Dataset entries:
★ ★ ★ ★ ★ ★ ★
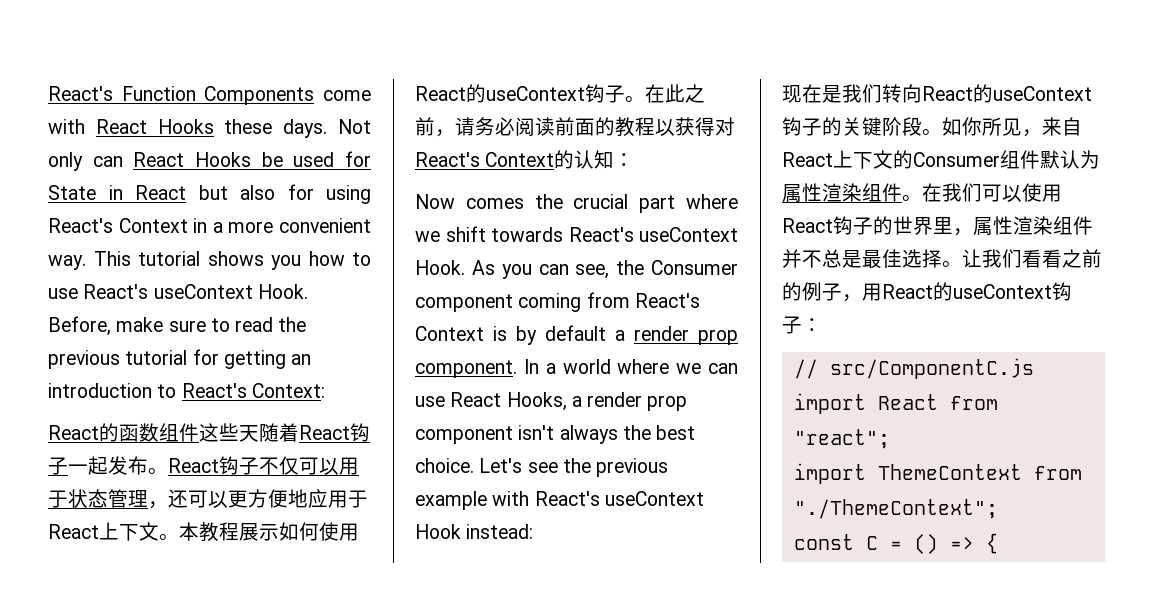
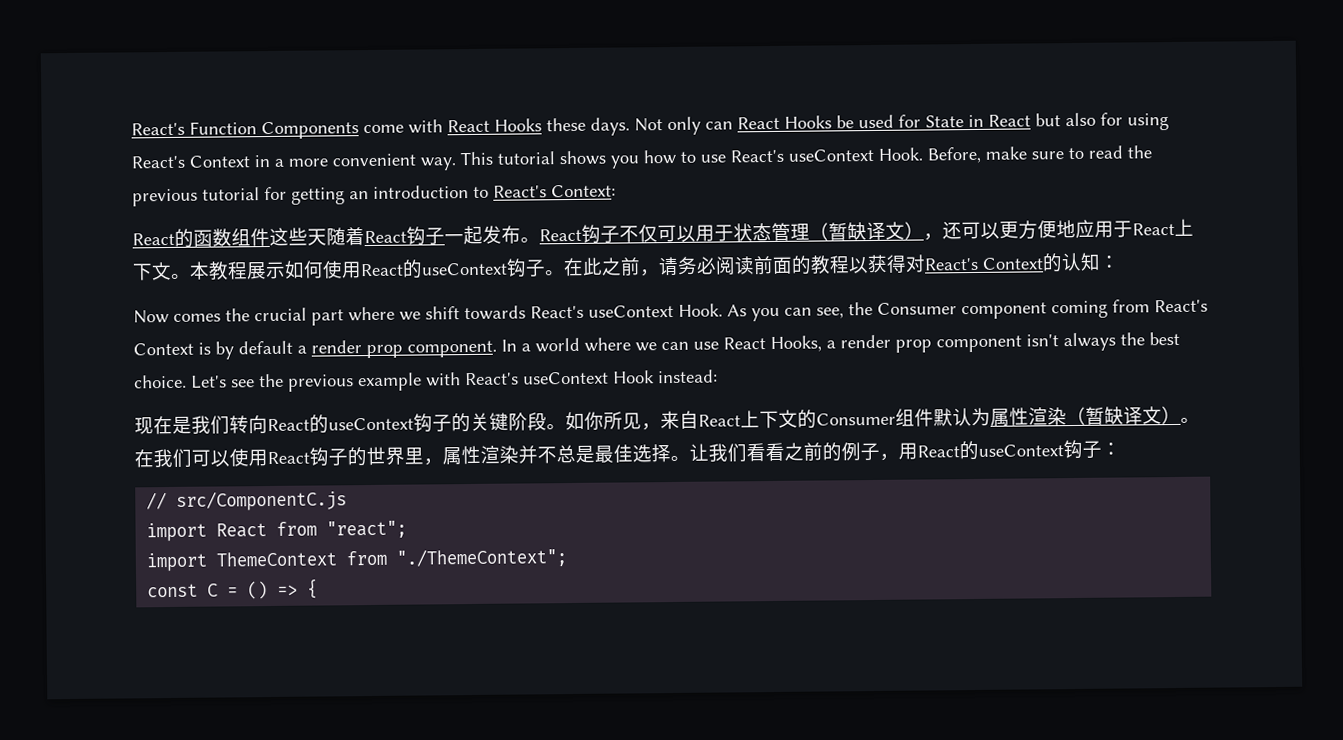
- React钩子不仅可以用于状态管理，还可以更方便地应用于React上下文。
+ React钩子不仅可以用于状态管理（暂缺译文），还可以更方便地应用于React上下文。
- 如你所见，来自React上下文的Consumer组件默认为属性渲染组件。
+ 如你所见，来自React上下文的Consumer组件默认为属性渲染（暂缺译文）。
- 在我们可以使用React钩子的世界里，属性渲染组件并不总是最佳选择。
+ 在我们可以使用React钩子的世界里，属性渲染并不总是最佳选择。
★ ★ ★ ★ ★ ★ ★
**TASK**. Set down only the line containing "- 如你所见，来自React上下文的Consumer组件默认为属性渲染组件。" and the lines after it through the end, exactly as they appear above.

**OUTPUT FOR THIS EXERCISE**.
- 如你所见，来自React上下文的Consumer组件默认为属性渲染组件。
+ 如你所见，来自React上下文的Consumer组件默认为属性渲染（暂缺译文）。
- 在我们可以使用React钩子的世界里，属性渲染组件并不总是最佳选择。
+ 在我们可以使用React钩子的世界里，属性渲染并不总是最佳选择。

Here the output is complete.